Lower bound: Assume my list has a single pair $x[i], x[i+1]$ out of order. Then I can sort if and only if $(i,i+1)$ is chosen as a pair. That means we require $\Omega(n^2)$ iterations in expectation without replacement (simple proof: there's a $1/2$ probability that $(i,i+1)$ is in the last $\binom{n}{2}/2$ pairs we pick) , and $\Omega(n^2\log n)$ iterations with replacement (by classic coupon collector).

Upper bound: The conversation in the comments seems to indicate two versions of the problem. I'll discuss the differences; then solve each below.

In the first, we just get a stream of comparisons; I just keep these comparisons in some data structure for later use (this case is easier as it reduces to the coupon collector's problem directly).
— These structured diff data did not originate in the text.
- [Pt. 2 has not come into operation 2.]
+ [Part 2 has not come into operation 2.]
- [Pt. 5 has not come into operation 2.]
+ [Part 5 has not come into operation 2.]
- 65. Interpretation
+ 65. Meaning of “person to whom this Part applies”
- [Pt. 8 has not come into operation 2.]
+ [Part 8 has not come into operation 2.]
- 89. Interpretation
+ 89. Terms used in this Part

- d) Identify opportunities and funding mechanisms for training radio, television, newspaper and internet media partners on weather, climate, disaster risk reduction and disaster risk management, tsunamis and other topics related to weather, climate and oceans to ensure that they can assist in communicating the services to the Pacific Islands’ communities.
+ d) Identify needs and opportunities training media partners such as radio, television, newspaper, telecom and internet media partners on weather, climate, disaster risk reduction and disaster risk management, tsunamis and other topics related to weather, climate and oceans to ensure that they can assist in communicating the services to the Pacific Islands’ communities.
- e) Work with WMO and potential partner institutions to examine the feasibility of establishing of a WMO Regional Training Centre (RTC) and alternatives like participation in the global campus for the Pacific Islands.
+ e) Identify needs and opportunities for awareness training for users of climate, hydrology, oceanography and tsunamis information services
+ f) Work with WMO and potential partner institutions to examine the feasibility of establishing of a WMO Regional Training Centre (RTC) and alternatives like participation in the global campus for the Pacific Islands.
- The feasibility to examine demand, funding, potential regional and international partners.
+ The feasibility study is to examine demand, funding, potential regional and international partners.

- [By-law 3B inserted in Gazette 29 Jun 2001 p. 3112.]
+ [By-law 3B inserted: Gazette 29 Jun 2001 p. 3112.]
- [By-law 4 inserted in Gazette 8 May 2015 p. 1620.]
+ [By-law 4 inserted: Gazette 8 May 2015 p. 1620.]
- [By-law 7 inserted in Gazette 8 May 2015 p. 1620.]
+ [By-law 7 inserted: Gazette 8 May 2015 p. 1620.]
In the second case, you insist that the sorting must be in place, and I cannot keep any extra metadata: when the oracle gives me the order of $x[i]$ and $x[j]$, I must immediately act on that information, and can't store it for later. In fact, one may even limit to the following algorithm:

For $T$ time steps:

  1. ask the oracle for a random $(i,j)$
  2. If $i < j$ but $x[i] > x[j]$, then swap $x[i]$ and $x[j]$

This limited case is more difficult, but even for this most restricted algorithm, after $T = O(n^2\log n)$ expected time steps we still sort--even without a black box reduction it essentially becomes a coupon collector problem. Note that I must insist on with replacement here, as otherwise the problem is impossible (if we "unsort" a previously-seen pair this algorithm will never sort it).

The first (simpler) case: After $O(n^2)$ iterations without replacement, or $O(n^2\log n)$ with replacement (via coupon collector), I have compared all pairs with high probability. I'll keep track of all previous comparisons in, say, a DAG, and then I can sort using whatever method I want.

The second case: Each time we swap reduces the number of inversions by at least 1. (Consider a swap of $x[i]$ and $x[j]$ where $x[i] < x[j]$, but $j < i$; swapping $j$ and $i$ reduces the number of inversions by 1. Any element $x[a]$ (with $a\neq i,j$) which has its number of inversions changed must have $j < a < i$. Consider 3 cases for the ordering of $x[a]$ vs $x[i]$ and $x[j]$. If $x[a] < x[i] < x[j]$, or $x[i] < x[j] < x[a]$, the number of inversions $a$ is involved with stays the same. If $x[i] < x[a] < x[j]$, the number of inversions $a$ is involved with decreases by $2$).

If the current number of inversions is $p\binom{n}{2}$, then the probability of choosing a currently-inverted pair--and therefore decreasing the number of inversions--is $p$. So, after $1/p$ iterations, I'm expected to see the number of inversions decrease. Let $X_i$ be the number of iterations until the number of inversions drops to $< i$ from $i$ (we'll let $X_i = 0$ if we never have $i$ inversions), and let $X$ be the total number of iterations done by the algorithm. Then $X = \sum X_i$. Furthermore, $\text{E}[X_i] \leq \binom{n}{2}/i$. So using linearity of expectation:

$$ \text{E}[X] \leq \sum_{i = 1}^{n^2} \text{E}[X_i] \leq \sum_{i=1}^{n^2} \binom{n}{2}/i = O(n^2\log n) $$

You may notice that this is almost exactly the classic coupon collector problem analysis. The difference here is that we don't always know which coupon we collect (we may even unfix previously-fixed pairs)---but the total number of pairs we invert keeps improving. I would imagine that we can show that $T = O(n^2\log n)$ iterations is sufficient with high probability as well.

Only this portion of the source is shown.